Le quadriptyque de la politique spinozienne :
  1. la lutte parce qu'elle entre de soi dans le concept de conatus
  2. l' affirmation parce qu'elle est l'expression même de la puissance
  3. le droit qui est un droit naturel donc une pure expression affirmative de puissance
  4. le collectif par modification de la configuration des affects collectifs, et explique la possible transformation radicale des rapports de puissance et l'effondrement de l'emprise institutionnelle.

    C'est la sortie de la légalité par le retour au droit de guerre, déterminé par le précipité d'un affect commun d'indignation suffisamment puissant pour dominer l'affect antérieur de l' obsequium et suspendre l'ordre institutionnel. Ce n'est jamais complètement revenir à l'état de nature mais un nouvel établissement passant par des actes véridictionnels à vocation de refondation, convertissant le droit de guerre en un nouveau droit civil proto-institutionnel.

-> Puissance de la multitude et transcendance immanente du social.
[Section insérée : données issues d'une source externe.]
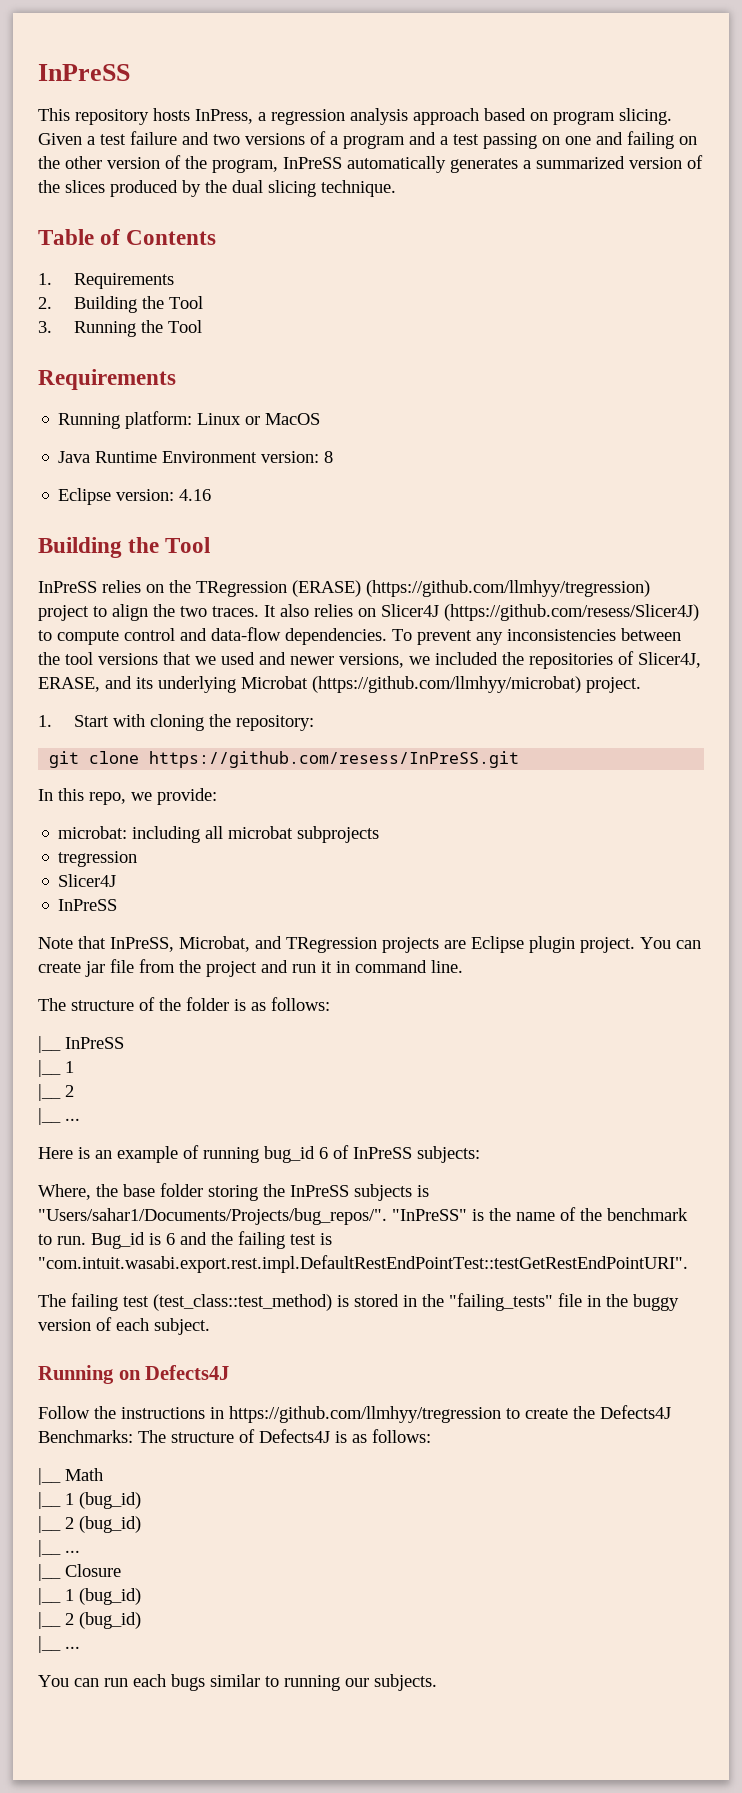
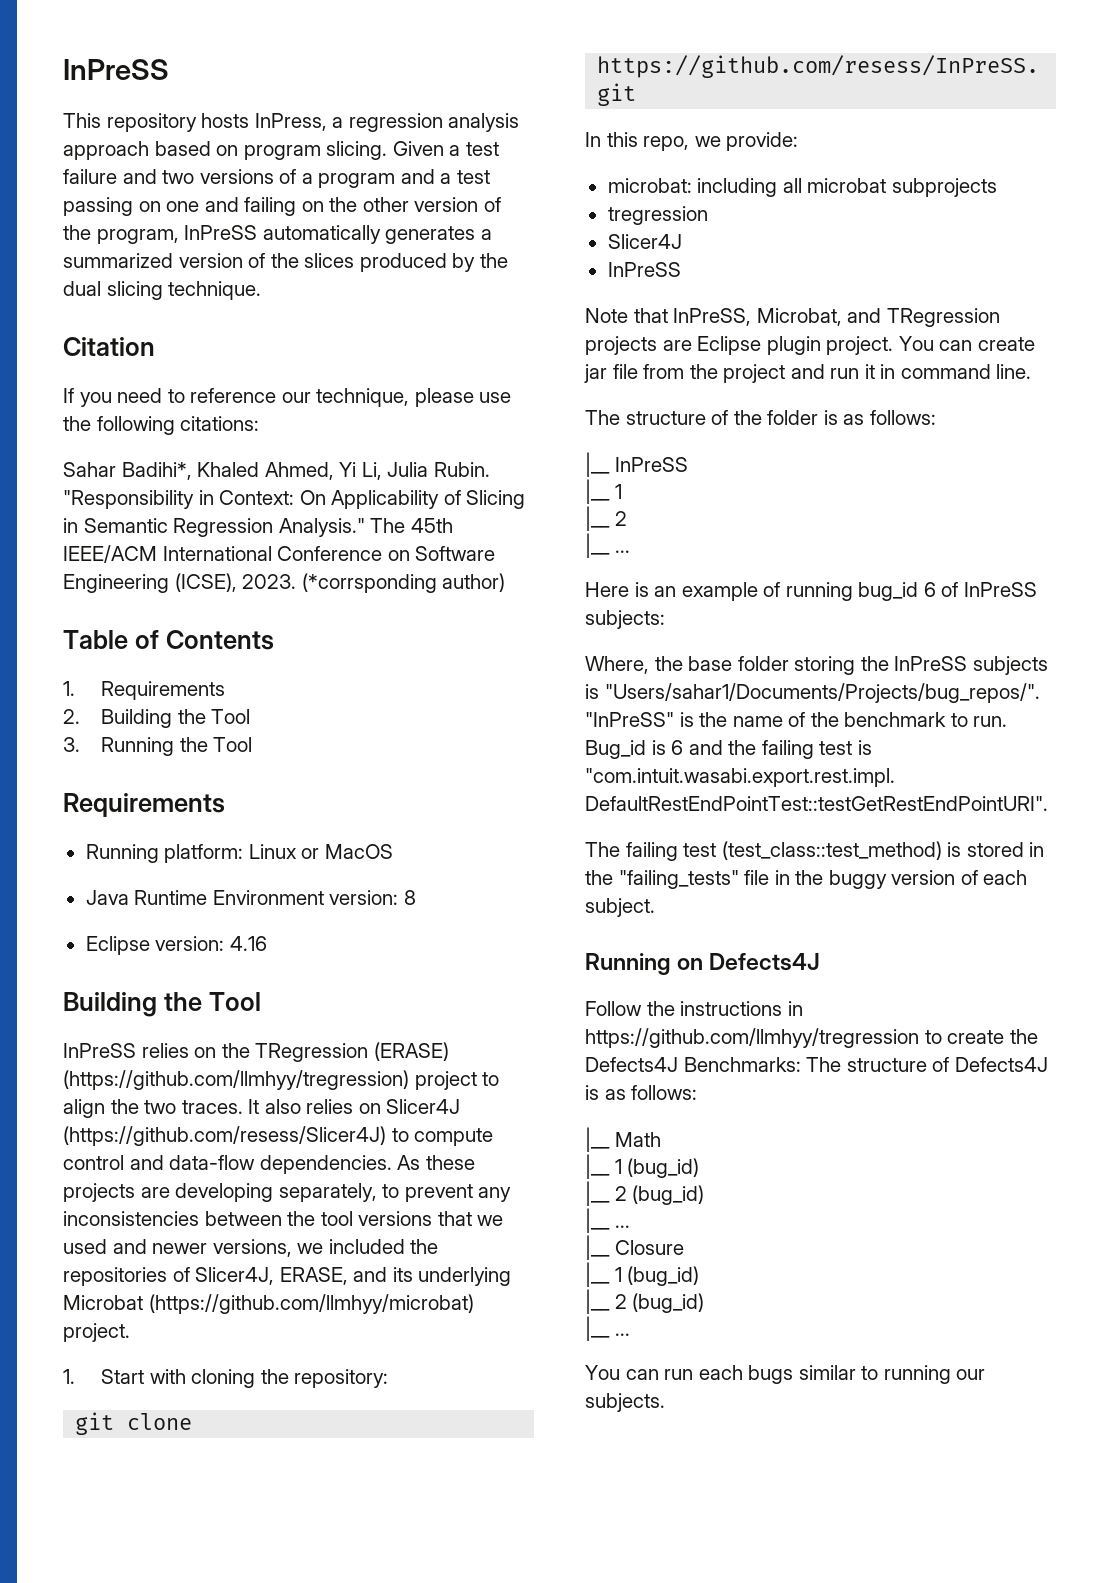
+ Citation
+ If you need to reference our technique, please use the following citations:
+ Sahar Badihi*, Khaled Ahmed, Yi Li, Julia Rubin. "Responsibility in Context: On Applicability of Slicing in Semantic Regression Analysis." The 45th IEEE/ACM International Conference on Software Engineering (ICSE), 2023. (*corrsponding author)
- To prevent any inconsistencies between the tool versions that we used and newer versions, we included the repositories of Slicer4J, ERASE, and its underlying Microbat (https://github.com/llmhyy/microbat) project.
+ As these projects are developing separately, to prevent any inconsistencies between the tool versions that we used and newer versions, we included the repositories of Slicer4J, ERASE, and its underlying Microbat (https://github.com/llmhyy/microbat) project.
Le monde social n'est que jeu de force. Les conceptions de puissance et d'affects ressaisissent ce que l'on peut nommer les "auto-affections de la multitude" dans le concret de leur modus operandi.
Il y a une ambivalence des ordres sociaux qui sont à la fois très solides suite à la puissance qui les soutient - la potenta multitudinis - et aux innombrables cristallisations - médiations institutionnelles de cette puissance, et, à la fois très fragile car la multitude n'a qu'elle comme source de ses affections et nul autre fondement.
L'ordre social ne tient que par le travail continué de sa puissance, activité spontanée de production collective engendrée de la recréation permanente des coalescences de puissances individuelles, poussées les unes vers les autres par la nécessité de persévérance, d'où résulte que "les hommes aspirent par nature à la société civile, et ne peuvent jamais l'abolir complètement." (TP, IV, 1]
Une véridiction ne tombe pas d'elle-même, elle est renversée de haute lutte par une véridiction concurrente, antérieurement formée, et consolidée par le processus de son devenir majoritaire en puissance.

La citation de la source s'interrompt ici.